[Your objective] Everything in the data below is left aside except the lines from the one containing "color: #14532d ->" through the one containing "margin-left: 44px ->"; repeat those exactly.

[Exercise data]
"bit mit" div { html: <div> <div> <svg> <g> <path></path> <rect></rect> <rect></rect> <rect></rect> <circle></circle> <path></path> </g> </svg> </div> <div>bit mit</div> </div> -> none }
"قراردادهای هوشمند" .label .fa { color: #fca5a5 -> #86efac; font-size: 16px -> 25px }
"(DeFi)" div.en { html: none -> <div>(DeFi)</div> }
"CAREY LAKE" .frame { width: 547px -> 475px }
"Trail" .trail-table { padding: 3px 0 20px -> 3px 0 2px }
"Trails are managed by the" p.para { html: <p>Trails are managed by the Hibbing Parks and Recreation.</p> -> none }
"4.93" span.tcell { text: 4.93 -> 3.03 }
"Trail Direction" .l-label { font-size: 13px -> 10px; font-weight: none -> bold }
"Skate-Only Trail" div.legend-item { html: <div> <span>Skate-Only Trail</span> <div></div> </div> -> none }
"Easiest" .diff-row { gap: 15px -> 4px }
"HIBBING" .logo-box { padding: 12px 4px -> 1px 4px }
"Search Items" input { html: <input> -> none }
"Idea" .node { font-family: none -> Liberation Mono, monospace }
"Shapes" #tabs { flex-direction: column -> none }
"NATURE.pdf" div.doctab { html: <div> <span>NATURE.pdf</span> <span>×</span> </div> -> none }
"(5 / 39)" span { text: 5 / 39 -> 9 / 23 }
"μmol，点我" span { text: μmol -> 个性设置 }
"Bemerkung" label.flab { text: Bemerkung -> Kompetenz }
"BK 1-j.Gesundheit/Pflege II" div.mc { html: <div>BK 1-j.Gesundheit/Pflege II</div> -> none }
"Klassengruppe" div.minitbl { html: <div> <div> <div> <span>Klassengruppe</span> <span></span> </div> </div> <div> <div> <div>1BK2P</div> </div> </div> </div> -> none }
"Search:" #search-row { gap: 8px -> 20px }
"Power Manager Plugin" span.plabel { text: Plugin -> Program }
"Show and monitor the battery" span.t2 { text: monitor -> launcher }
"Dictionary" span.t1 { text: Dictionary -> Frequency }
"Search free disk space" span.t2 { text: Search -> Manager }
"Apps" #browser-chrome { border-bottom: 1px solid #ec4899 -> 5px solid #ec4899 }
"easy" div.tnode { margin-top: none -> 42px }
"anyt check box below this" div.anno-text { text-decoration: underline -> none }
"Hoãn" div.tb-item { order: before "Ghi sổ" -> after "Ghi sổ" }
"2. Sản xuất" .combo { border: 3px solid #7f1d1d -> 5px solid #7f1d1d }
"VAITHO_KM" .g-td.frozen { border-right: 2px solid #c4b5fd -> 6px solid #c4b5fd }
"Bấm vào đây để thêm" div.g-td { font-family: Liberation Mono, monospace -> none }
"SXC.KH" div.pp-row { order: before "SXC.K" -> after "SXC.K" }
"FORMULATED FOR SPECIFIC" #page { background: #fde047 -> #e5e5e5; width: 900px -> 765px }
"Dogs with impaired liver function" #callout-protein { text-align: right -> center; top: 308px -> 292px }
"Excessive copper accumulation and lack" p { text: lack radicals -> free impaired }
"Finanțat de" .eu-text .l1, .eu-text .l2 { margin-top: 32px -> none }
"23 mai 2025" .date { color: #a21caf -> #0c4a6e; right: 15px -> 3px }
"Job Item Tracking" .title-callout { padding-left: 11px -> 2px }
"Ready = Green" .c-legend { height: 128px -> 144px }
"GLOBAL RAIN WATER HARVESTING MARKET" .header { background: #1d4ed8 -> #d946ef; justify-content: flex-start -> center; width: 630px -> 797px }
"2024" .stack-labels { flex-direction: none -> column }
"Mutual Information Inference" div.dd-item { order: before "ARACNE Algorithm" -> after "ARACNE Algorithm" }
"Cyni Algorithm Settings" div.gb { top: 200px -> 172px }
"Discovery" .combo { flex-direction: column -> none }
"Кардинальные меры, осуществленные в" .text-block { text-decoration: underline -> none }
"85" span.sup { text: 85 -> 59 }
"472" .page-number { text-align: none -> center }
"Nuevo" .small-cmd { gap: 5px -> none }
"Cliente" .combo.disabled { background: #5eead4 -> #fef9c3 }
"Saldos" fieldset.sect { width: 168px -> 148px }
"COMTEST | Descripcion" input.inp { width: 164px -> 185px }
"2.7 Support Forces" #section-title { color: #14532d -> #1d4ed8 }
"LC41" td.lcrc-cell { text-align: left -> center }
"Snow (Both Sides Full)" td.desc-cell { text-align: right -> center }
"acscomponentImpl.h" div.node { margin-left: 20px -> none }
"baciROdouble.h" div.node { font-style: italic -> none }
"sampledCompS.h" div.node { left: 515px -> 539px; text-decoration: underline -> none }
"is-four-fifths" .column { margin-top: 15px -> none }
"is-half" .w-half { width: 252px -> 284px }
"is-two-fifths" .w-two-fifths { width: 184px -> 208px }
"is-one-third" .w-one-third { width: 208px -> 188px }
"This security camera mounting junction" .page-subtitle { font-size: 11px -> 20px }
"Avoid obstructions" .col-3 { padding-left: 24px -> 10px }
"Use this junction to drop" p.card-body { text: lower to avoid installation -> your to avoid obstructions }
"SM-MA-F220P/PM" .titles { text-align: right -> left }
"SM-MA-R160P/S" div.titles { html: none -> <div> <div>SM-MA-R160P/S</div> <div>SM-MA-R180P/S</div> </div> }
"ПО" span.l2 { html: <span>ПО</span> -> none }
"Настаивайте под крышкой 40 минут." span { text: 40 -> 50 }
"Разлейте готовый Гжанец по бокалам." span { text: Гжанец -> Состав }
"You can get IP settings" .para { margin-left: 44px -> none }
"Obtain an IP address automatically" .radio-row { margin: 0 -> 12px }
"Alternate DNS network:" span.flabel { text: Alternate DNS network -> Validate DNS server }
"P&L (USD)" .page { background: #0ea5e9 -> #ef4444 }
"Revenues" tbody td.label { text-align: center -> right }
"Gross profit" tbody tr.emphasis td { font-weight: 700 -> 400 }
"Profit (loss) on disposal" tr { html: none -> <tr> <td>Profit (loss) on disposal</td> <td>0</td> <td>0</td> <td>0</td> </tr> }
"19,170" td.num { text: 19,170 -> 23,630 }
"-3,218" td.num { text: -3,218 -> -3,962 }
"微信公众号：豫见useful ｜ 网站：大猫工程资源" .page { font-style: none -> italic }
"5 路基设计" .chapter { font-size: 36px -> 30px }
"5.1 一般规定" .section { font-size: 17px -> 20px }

[Response to this task]
"2.7 Support Forces" #section-title { color: #14532d -> #1d4ed8 }
"LC41" td.lcrc-cell { text-align: left -> center }
"Snow (Both Sides Full)" td.desc-cell { text-align: right -> center }
"acscomponentImpl.h" div.node { margin-left: 20px -> none }
"baciROdouble.h" div.node { font-style: italic -> none }
"sampledCompS.h" div.node { left: 515px -> 539px; text-decoration: underline -> none }
"is-four-fifths" .column { margin-top: 15px -> none }
"is-half" .w-half { width: 252px -> 284px }
"is-two-fifths" .w-two-fifths { width: 184px -> 208px }
"is-one-third" .w-one-third { width: 208px -> 188px }
"This security camera mounting junction" .page-subtitle { font-size: 11px -> 20px }
"Avoid obstructions" .col-3 { padding-left: 24px -> 10px }
"Use this junction to drop" p.card-body { text: lower to avoid installation -> your to avoid obstructions }
"SM-MA-F220P/PM" .titles { text-align: right -> left }
"SM-MA-R160P/S" div.titles { html: none -> <div> <div>SM-MA-R160P/S</div> <div>SM-MA-R180P/S</div> </div> }
"ПО" span.l2 { html: <span>ПО</span> -> none }
"Настаивайте под крышкой 40 минут." span { text: 40 -> 50 }
"Разлейте готовый Гжанец по бокалам." span { text: Гжанец -> Состав }
"You can get IP settings" .para { margin-left: 44px -> none }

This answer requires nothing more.